= William Rosenau =

William Rosenau (1865, Wollstein, Province of Posen, Prussia - 1943, United States) was a leader of Reform Judaism in the beginning of the twentieth century in the United States.

==Biography==
William Rosenau was born in Wolstein, Germany in 1865, the son of Rabbi Nathan and Johanna (Braun) Rosenau. The family came to the United States and settled in the Philadelphia area when William Rosenau was eleven. In 1876, Rosenau immigrated to the United States.

He received a B.A. from the University of Cincinnati and a Ph.D. from Johns Hopkins University. He also got rabbinic ordination from Hebrew Union College. He served as rabbi in Omaha, Nebraska and in Congregation Oheb Shalom of Baltimore, Maryland. He was also on the faculty of Johns Hopkins University. Rosenau was considered a "radical reformer" regarding ritual and he was a member of the anti-Zionist American Council for Judaism. He was an editor of the revised editions of the Union Prayer Book and the Union Haggadah.

Much of Rosenau's early education was acquired from his father. The atmosphere of a rabbinic home no doubt influenced Rosenau's decision to enter the rabbinate. He studied at the University of Cincinnati and received his A.B. in 1888. In 1889 he became a rabbi after graduating from the Hebrew Union College in Cincinnati. In 1900 he received a Ph.D. from Johns Hopkins University in Baltimore, Maryland. In 1923 he received an honorary degree of Doctor of Hebrew law from the Hebrew Union College.

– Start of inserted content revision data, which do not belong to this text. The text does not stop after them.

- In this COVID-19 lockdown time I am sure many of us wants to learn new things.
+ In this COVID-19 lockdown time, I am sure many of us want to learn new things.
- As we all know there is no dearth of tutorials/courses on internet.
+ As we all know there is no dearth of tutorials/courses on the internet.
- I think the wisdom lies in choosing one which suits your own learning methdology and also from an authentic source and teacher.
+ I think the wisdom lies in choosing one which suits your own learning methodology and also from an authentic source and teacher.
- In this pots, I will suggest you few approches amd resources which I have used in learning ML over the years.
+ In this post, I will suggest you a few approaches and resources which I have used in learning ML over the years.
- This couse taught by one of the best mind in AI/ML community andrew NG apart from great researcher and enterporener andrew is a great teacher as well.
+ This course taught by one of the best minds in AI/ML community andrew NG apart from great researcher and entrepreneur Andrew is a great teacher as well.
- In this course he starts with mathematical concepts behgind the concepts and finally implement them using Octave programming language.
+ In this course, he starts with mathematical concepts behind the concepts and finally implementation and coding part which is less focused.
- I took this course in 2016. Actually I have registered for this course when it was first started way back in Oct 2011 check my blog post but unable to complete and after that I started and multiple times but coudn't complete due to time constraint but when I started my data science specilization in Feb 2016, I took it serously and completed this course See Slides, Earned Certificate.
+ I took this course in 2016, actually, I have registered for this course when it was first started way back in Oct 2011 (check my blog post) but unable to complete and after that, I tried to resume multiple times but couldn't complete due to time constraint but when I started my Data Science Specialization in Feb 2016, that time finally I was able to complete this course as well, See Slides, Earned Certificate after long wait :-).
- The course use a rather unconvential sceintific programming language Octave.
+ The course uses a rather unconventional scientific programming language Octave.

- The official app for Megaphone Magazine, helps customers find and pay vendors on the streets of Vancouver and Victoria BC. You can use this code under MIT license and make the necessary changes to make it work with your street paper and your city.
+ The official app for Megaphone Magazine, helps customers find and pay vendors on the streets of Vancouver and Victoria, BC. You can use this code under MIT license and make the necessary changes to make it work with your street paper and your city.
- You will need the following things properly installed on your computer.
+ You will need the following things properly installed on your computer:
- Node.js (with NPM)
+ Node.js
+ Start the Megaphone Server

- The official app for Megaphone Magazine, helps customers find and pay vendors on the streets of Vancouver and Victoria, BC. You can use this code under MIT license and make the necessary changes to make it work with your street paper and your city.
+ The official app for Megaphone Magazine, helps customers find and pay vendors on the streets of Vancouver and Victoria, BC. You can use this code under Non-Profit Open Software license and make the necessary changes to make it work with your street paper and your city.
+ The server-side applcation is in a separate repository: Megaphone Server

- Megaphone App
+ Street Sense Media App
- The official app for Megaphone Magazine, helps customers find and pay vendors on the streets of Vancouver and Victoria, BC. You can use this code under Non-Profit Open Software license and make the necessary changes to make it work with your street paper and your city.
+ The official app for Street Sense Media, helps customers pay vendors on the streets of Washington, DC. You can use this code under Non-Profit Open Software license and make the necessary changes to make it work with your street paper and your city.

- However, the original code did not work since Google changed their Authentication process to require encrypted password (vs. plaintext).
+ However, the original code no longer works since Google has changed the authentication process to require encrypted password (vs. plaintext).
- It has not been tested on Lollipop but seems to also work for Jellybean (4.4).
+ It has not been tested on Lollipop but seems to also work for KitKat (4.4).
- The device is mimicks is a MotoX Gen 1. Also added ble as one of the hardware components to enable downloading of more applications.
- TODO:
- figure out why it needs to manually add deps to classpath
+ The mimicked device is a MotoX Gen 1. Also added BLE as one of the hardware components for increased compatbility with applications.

After graduation from the seminary, Rosenau served at Temple Israel in Omaha, Nebraska from 1889 to 1892. He then received a call from Baltimore to become rabbi at Congregation Oheb Shalom. He served as active rabbi in Baltimore until 1939, when he became rabbi emeritus. In 1942 he completed his fiftieth consecutive year as rabbi of the congregation. While at Congregation Oheb Shalom he succeeded in the introduction of English prayers and sermons (from the previous German), the abolishment of the compulsory wearing of hats during services, and the introduction of the Friday evening service. He also served on the faculty of Johns Hopkins University in the Department of Semitics (1902–1932).

Rosenau was involved in the activities of the general and Jewish communities of Baltimore. He was a member of the Baltimore School Board from 1900 to 1910 and served on the Maryland Society for the Study and Prevention of Tuberculosis. He was a member of a commission which made a study of state-aided colleges in Maryland, the Board of the Prisoners Aid Association and the Maryland Commission for the Higher Education of Negroes. He served on the board of the Associated Jewish Charities and was for a time its director. He was a secretary of the central Conference of American Rabbis and later served as president (1916–1918). He was a founder of the Jewish Welfare Board, a member of the Board of Jewish Education, the Union of American Hebrew Congregations, and the Board of Governors of the Hebrew Union College (1917–1943). He served for several years as chancellor of the Jewish Chautauqua Society.

He contributed a number of articles to the Jewish Encyclopedia, and translated Esther for the Jewish Publication Society of America. In addition to numerous articles in periodicals, Rosenau also wrote several books

==Selected works==
===Books===

Jewish Ceremonial Institutions and Customs

- Hebraisms in the Authorized Version of the Bible (1901)
- Jewish Ceremonial Institutions and Customs (1903, 1925)
- Jewish Biblical Commentators (1904)
- The Seder Haggada (1905)
- Jewish Education (1912)
- Book of Consolation (1914)
- The Rabbi in Action (1937)

==Personal life==
Rosenau was married twice. He married his first wife, Mabel Hellman, in 1893. They had two children, William H. and Marguerite (Mrs. Carl K. Kiefer). Mabel Rosenau died in 1923. Rosenau married Myra Krause in 1925. Rabbi William Rosenau died in December 1943.